◆ Exercise prompt: Tell how many lines contain the string "Пищевые" in the material underneath; the reply is that number and no more.

────────────────────

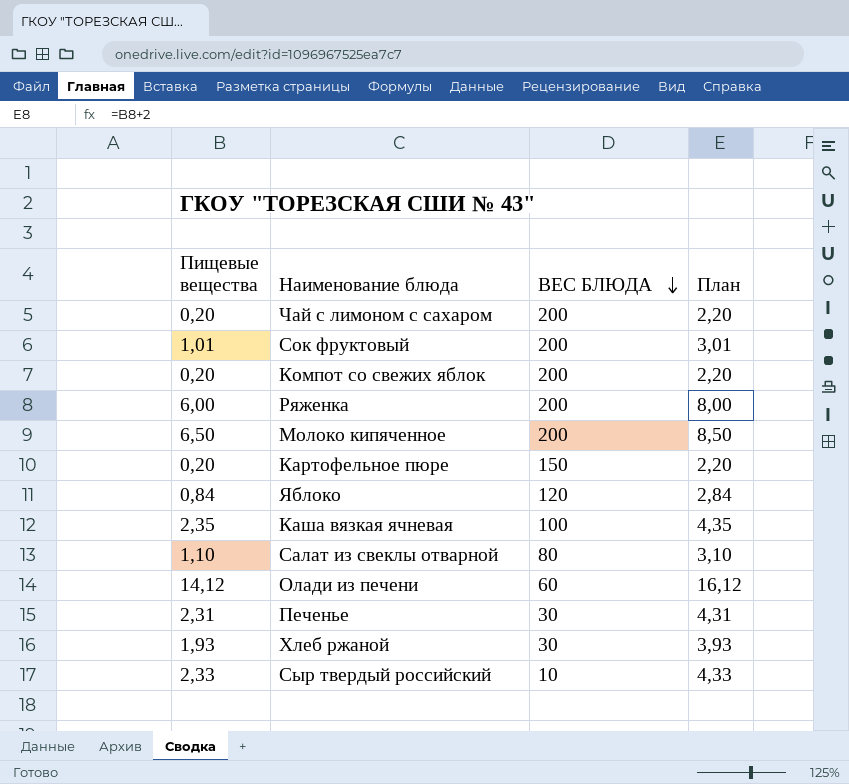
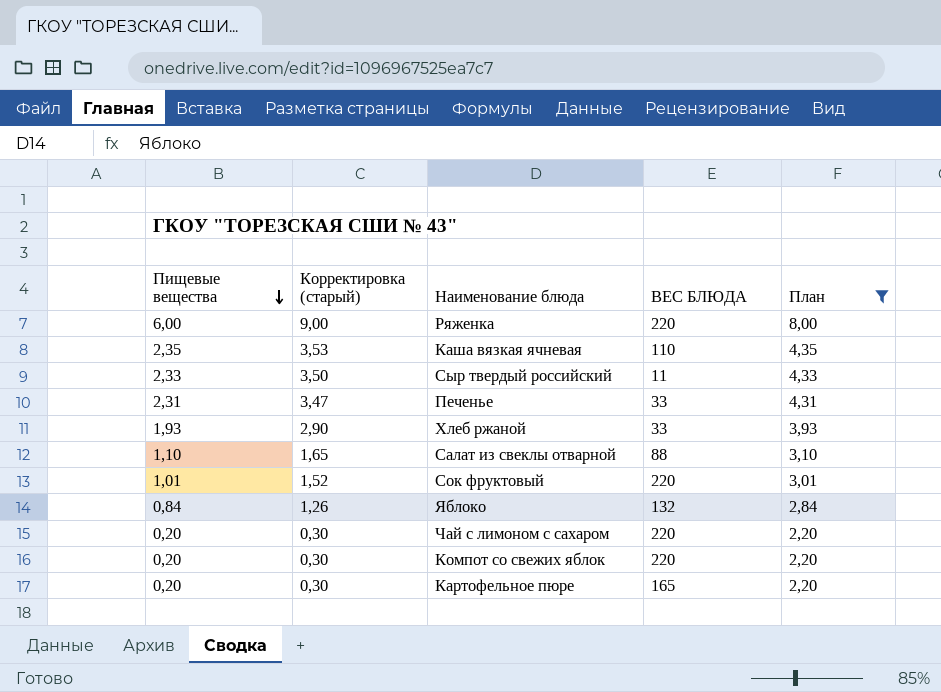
filter: none -> План <= 8,00
row order: ВЕС БЛЮДА descending -> Пищевые вещества descending
column Корректировка (старый) | formula: none -> [Пищевые вещества] * 1,5
Ряженка | ВЕС БЛЮДА: 200 -> 220
Каша вязкая ячневая | ВЕС БЛЮДА: 100 -> 110
Сыр твердый российский | ВЕС БЛЮДА: 10 -> 11
Печенье | ВЕС БЛЮДА: 30 -> 33
Хлеб ржаной | ВЕС БЛЮДА: 30 -> 33
Салат из свеклы отварной | ВЕС БЛЮДА: 80 -> 88
Сок фруктовый | ВЕС БЛЮДА: 200 -> 220
Яблоко | ВЕС БЛЮДА: 120 -> 132
Чай с лимоном с сахаром | ВЕС БЛЮДА: 200 -> 220
Компот со свежих яблок | ВЕС БЛЮДА: 200 -> 220
Картофельное пюре | ВЕС БЛЮДА: 150 -> 165

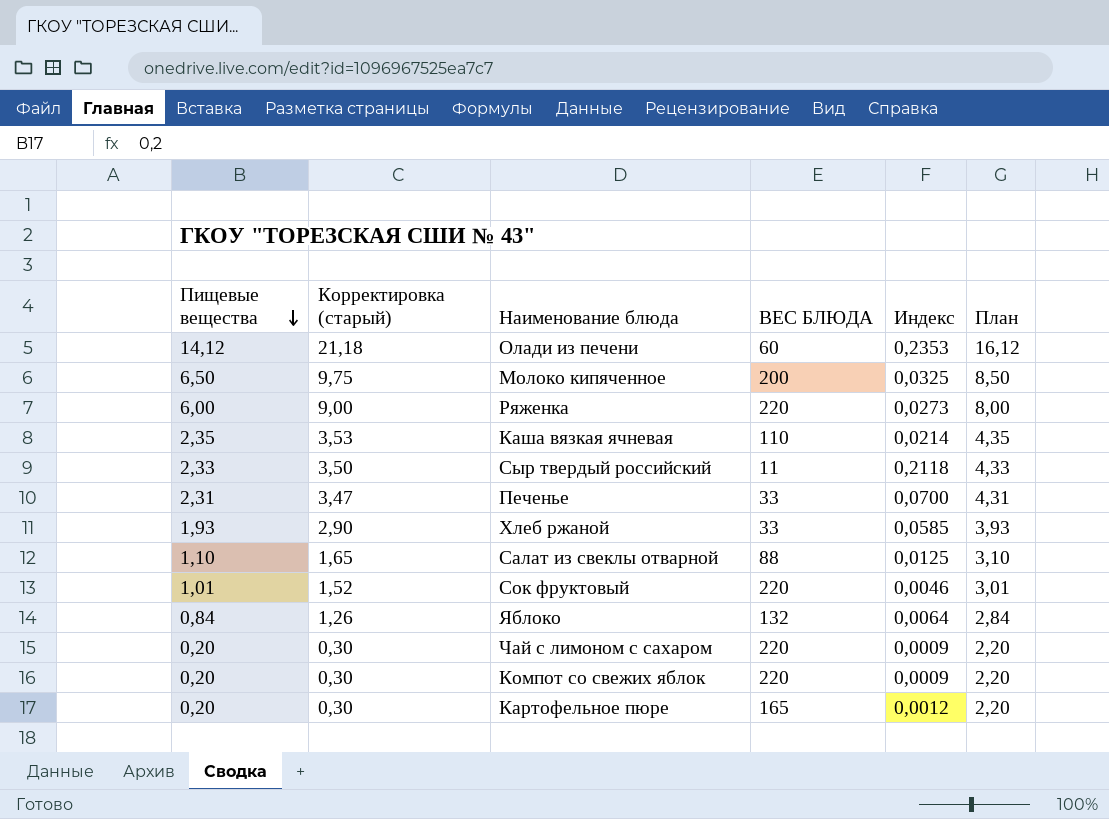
filter: План <= 8,00 -> none
column Индекс | formula: none -> [Пищевые вещества] / [ВЕС БЛЮДА]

────────────────────

◆ Solution for this exercise: 3